What the preservation of a Roma identity entails / Communities
Miroslav Broz, holding a can of Krušovice beer, greeted me and Eli Naegele, a Czech reporter, one April afternoon last year. We had just arrived at Predlice, a neighbourhood 15 minutes by bus from the desolate centre of Ústí nad Labem, a visibly poor industrial town near the Czech-German border. Gesturing at the graffiti, grime and abandoned buildings that bordered the open field in front of us, Broz, the 38-year-old president of Konexe, a Prague-based Roma-rights NGO, described Predlice and its dilapidated housing as “the worst Roma ghetto in the country.”
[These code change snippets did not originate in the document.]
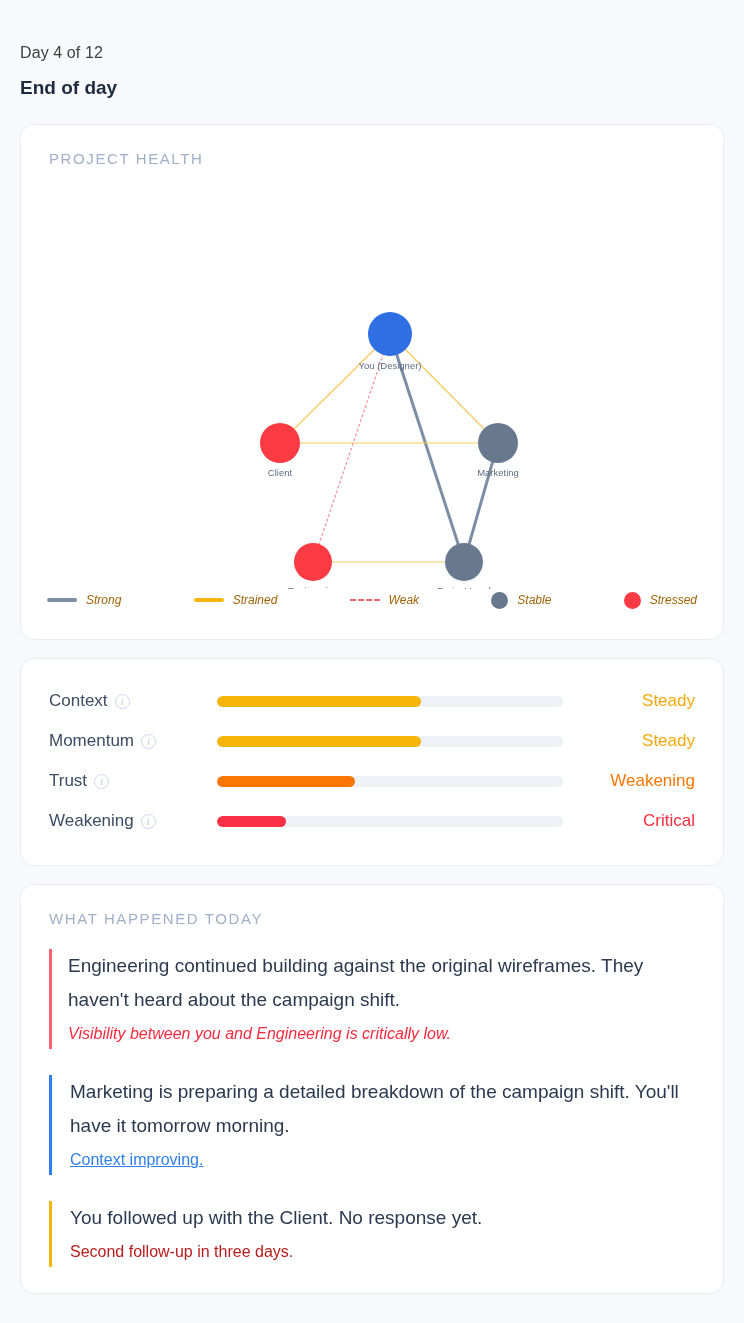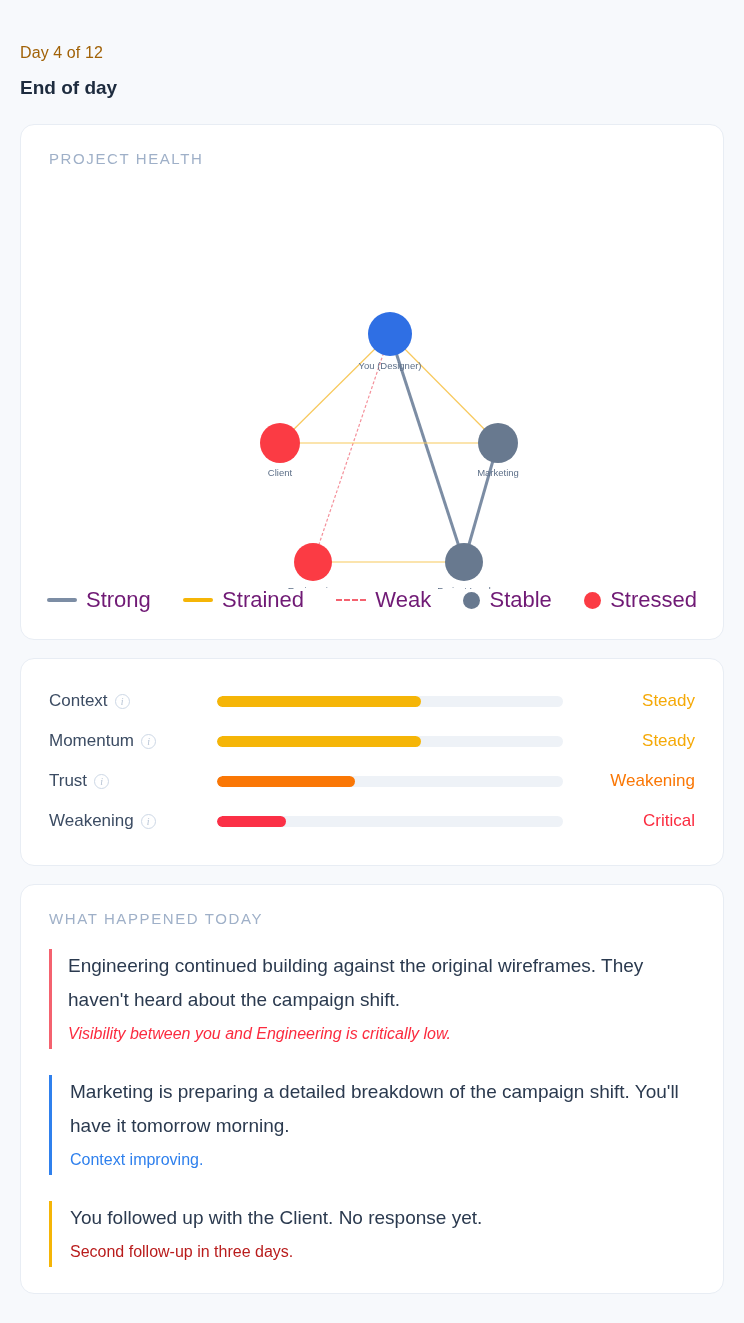--- a/index.html
+++ b/index.html
@@ -8,21 +8,21 @@
     background: #f7f9fc;
     font-family: "Liberation Sans", sans-serif;
     -webkit-font-smoothing: antialiased;
   }
   body { padding: 0 20px 0 20px; }
 
   
   .page-header { padding: 42px 0 22px 0; }
   .day-counter {
     font-size: 16px;
-    color: #a16207;
+    color: #404040;
     letter-spacing: 0.1px;
     line-height: 22px;
   }
   .page-title {
     font-size: 19px;
     font-weight: bold;
     color: #1d2b3e;
     line-height: 28px;
     margin-top: 10px;
   }
@@ -60,23 +60,24 @@
     align-items: center;
     justify-content: space-between;
     padding: 0 26px 10px 26px;
   }
   .legend-item {
     display: flex;
     align-items: center;
     gap: 9px;
   }
   .legend-label {
-    font-size: 22px;
-    color: #701a75;
+    font-size: 12px;
+    color: #a16207;
     line-height: 22px;
+    font-style: italic;
   }
   .swatch-line {
     width: 30px;
     height: 4px;
     border-radius: 2px;
     display: block;
   }
   .swatch-dash {
     width: 30px;
     height: 0;
@@ -258,20 +259,20 @@
 
 <div class="card events-card">
   <div class="card-title">WHAT HAPPENED TODAY</div>
   <div class="events-list" id="events-list">
       <div class="event" style="border-left-color: rgb(244, 98, 111); padding-left: 16px;">
         <div class="event-text">Engineering continued building against the original wireframes. They haven't heard about the campaign shift.</div>
         <div class="event-note" style="color: rgb(251, 43, 63); font-style: italic;">Visibility between you and Engineering is critically low.</div>
       </div>
       <div class="event" style="border-left-color: rgb(47, 128, 237);">
         <div class="event-text">Marketing is preparing a detailed breakdown of the campaign shift. You'll have it tomorrow morning.</div>
-        <div class="event-note" style="color: rgb(47, 128, 237);">Context improving.</div>
+        <div class="event-note" style="color: rgb(47, 128, 237); text-decoration: underline;">Context improving.</div>
       </div>
       <div class="event" style="border-left-color: rgb(245, 181, 7);">
         <div class="event-text">You followed up with the Client. No response yet.</div>
         <div class="event-note" style="color: #b91c1c;">Second follow-up in three days.</div>
       </div>
     </div>
 </div>
 
 </body></html>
The conditions under which the Roma or Romani—a traditionally itinerant group, comprising between 10 and 12 million people in Europe—live in the Czech Republic are particularly dire. According to a survey conducted in 2015 by the European Commission, respondents in the Czech Republic reported the most negative views towards the Roma out of all respondents in countries of the European Union. The Czech Roma—48 percent of whom live below the poverty line—are three times more likely than the general population to have gone no further than primary school, and face unemployment rates as high as 90 percent in some communities.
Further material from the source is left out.